Ну вот, ты добился, чего хотел: сын принят, но чем это оплачено? Твоя семейная жизнь разбита вдребезги, у тебя нет сына, этого самого любимого, с которым ты связывал столько светлых надежд. Ты прошел к цели по головам других людей и потерял право на уважение и право на воспоминания о своей прежней жизни, о деревенском детстве, тружениках-родителях, институтских друзьях. Ты больше не с ними, ты в стане Аркадия Васильевича, нажившего в своей скромной должности прекрасно обставленную квартиру и всякий достаток, тихого жулика Евгена Сидоровича и всей незримой черной армии бессовестных людей, живущих в обход закона и правды.
Жестоко казнился Кириченко, хотел даже опротестовать все решения, но, конечно, не сделал этого. Он вспомнил о своей болезни, которая, судя по всему, грозила роковым исходом. Он идет в клинику, к старому другу Петру на обследование. Оказывается, опухоль рассосалась, а крошечное затемнение — совершенно безвредно. Обрадованный друг предлагает своим помощникам, молодым рентгенологам, поздравить самого счастливого человека на земле, у которого все о'кэй! «Подозрения не подтвердились, сын поступил в институт, дома его ждет не дождется любимая жена».
Это звучит как невольное издевательство. Ведь Кириченко полный банкрот. Впрочем, есть здоровье, а стало быть, много жизни впереди. Герой думает: «А земля вращалась, как прежде, летела, не чувствуя моего веса, — по-видимому, счастливые люди становятся невесомыми». Так кончается повесть.

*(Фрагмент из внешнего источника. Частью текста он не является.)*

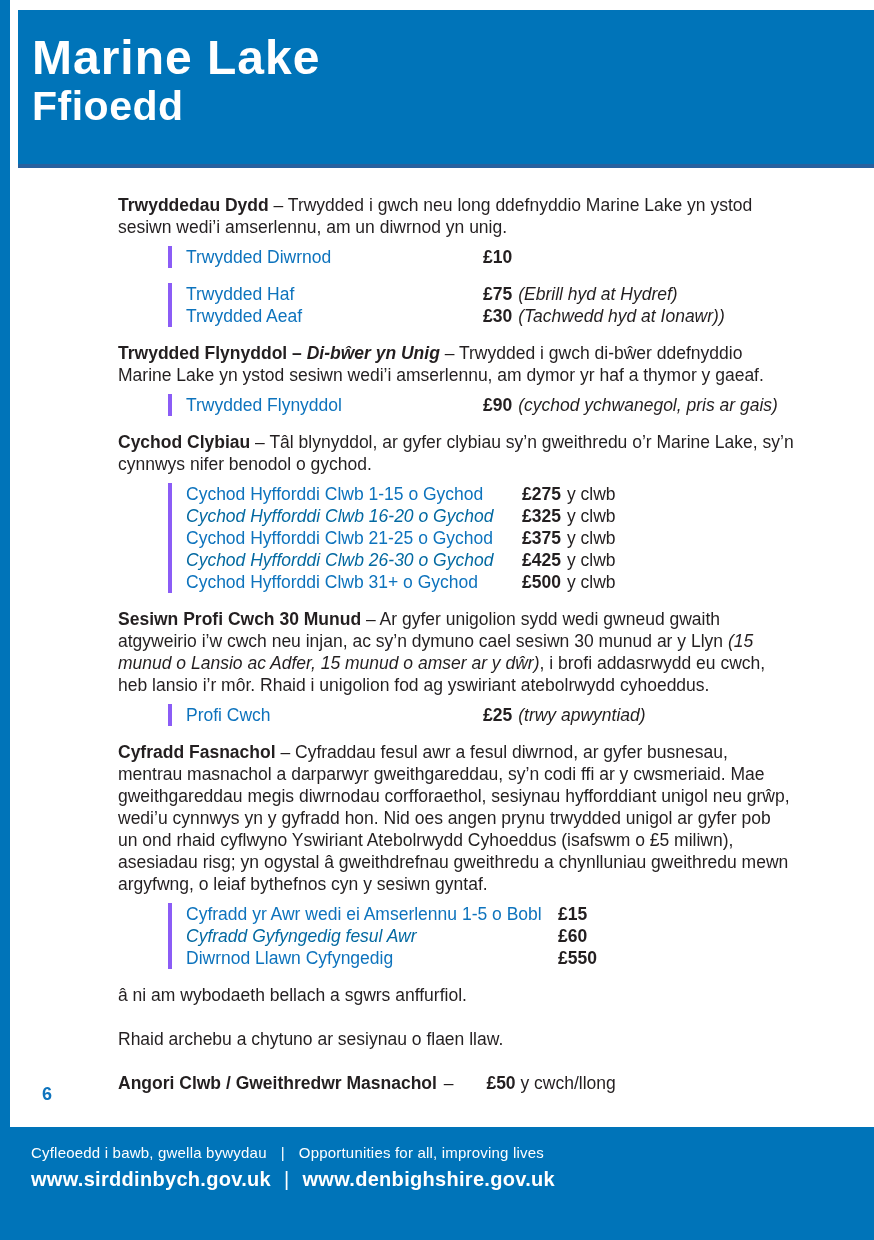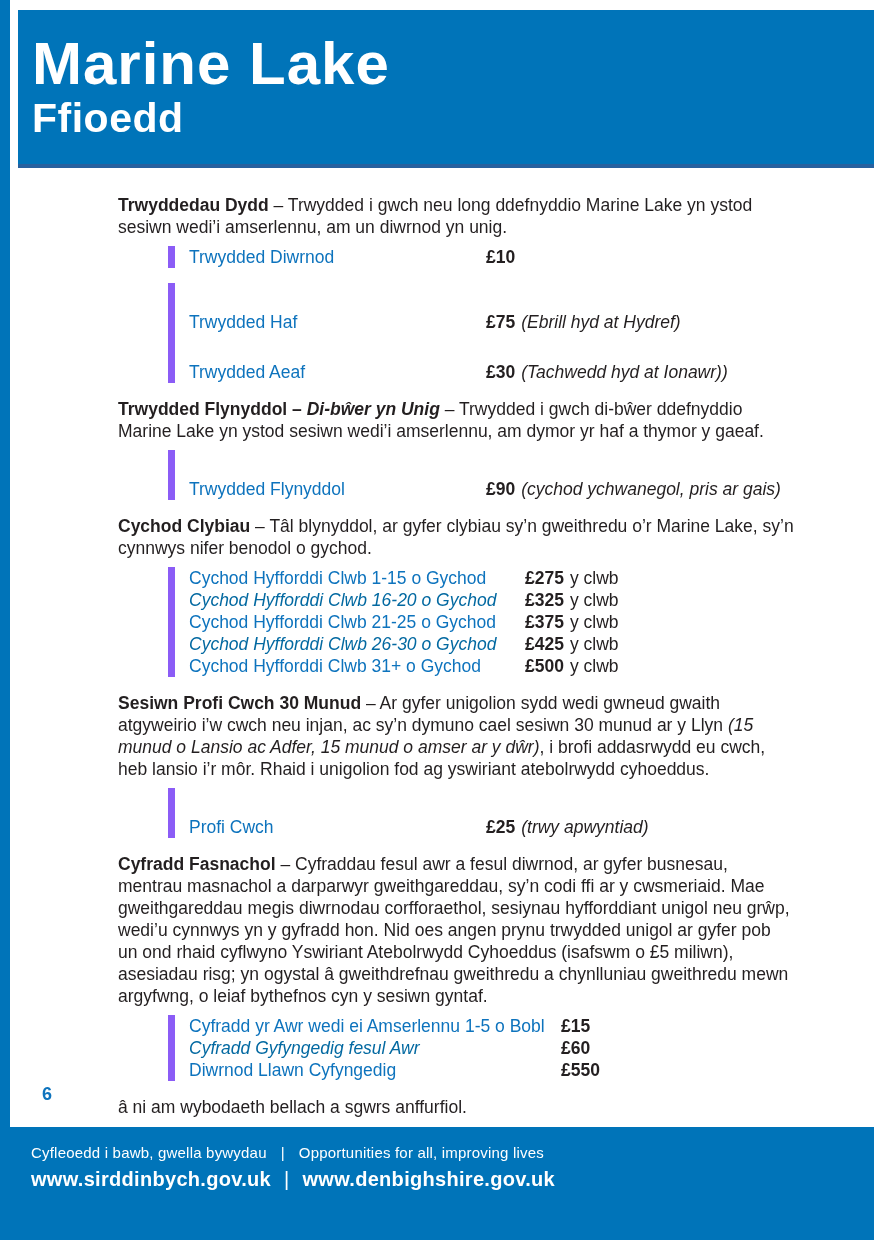"Marine Lake" .banner .title { font-size: 60px -> 48px }
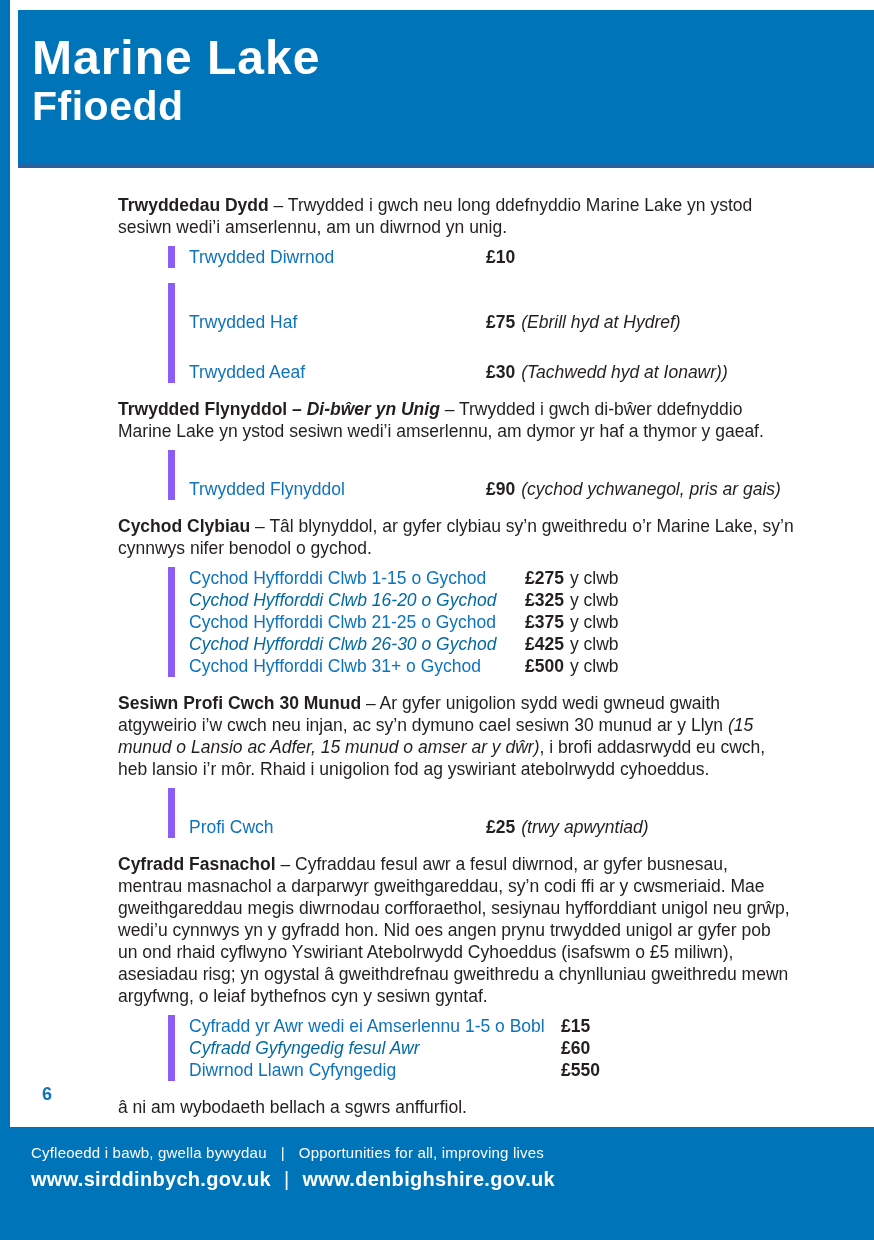"Trwydded Diwrnod" .group { border-left: 7px solid #8b5cf6 -> 4px solid #8b5cf6 }
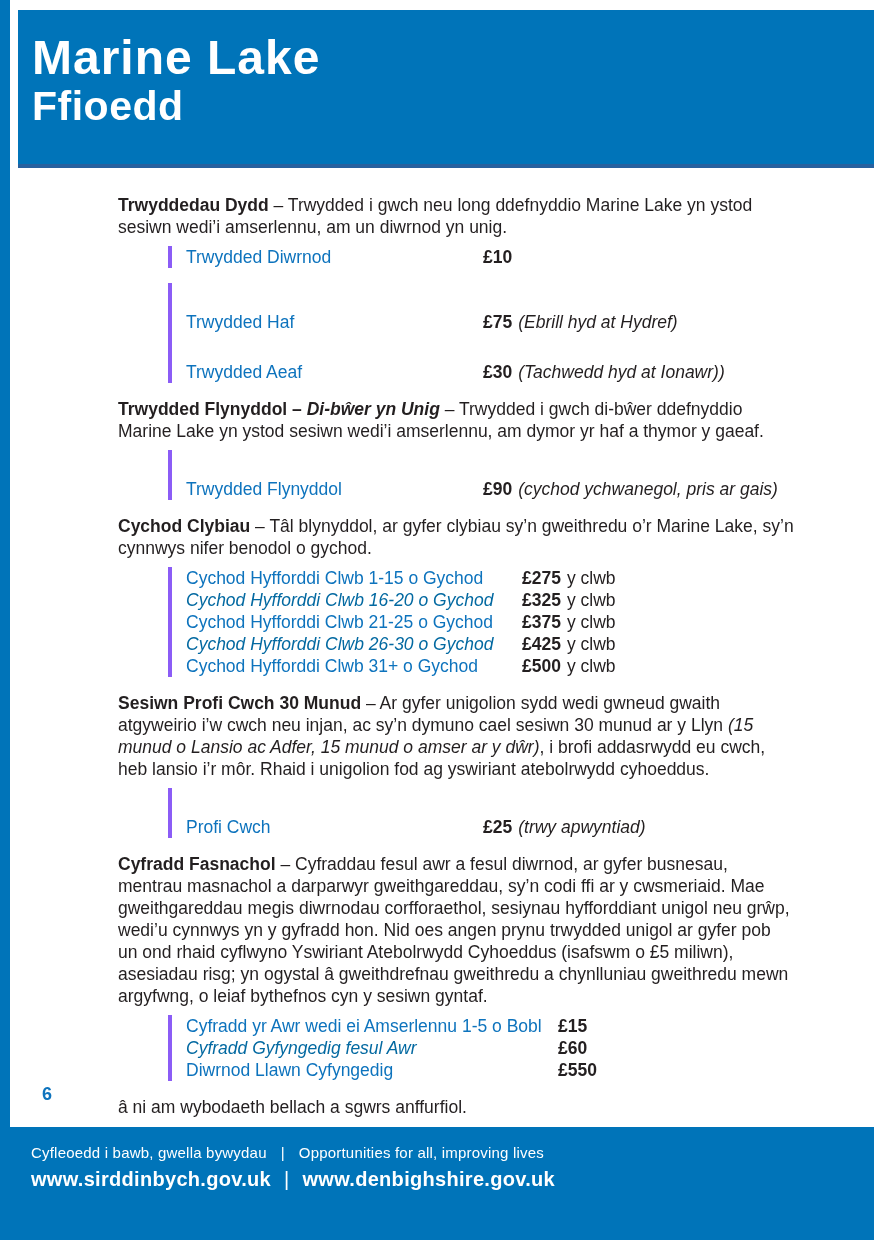"(Ebrill hyd at Hydref)" .it { margin-top: 28px -> none }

Вот когда случилось окончательное падение Кириченко. В охватившем его счастье перегорели последние моральные ценности, сохранить которые он мог лишь ценой отчаяния, раскаяния, полного разрыва с прошлым. Бороться за жену и сына бессмысленно, первая с ним никогда не считалась, второго он давно упустил. Но стоило побороться за самого себя, и это не эгоистическая борьба. Вместе с собою он мог бы спасти одинокую душу своей институтской подруги, потрясенной жестокой потерей. К нему тянется и старший сын, которого он не понимал, зачарованный пустоцветом Эдиком. Наконец, он нужен страждущим, но к ним надо идти с чистыми руками и чистой душой. Кириченко чужд мыслей обо всем этом, похоже, он уже принял новый образ бытия — с откровенно изменяющей женой, с амнистией собственным грешкам, с подонком-сыном, с потайными дверями и ходами.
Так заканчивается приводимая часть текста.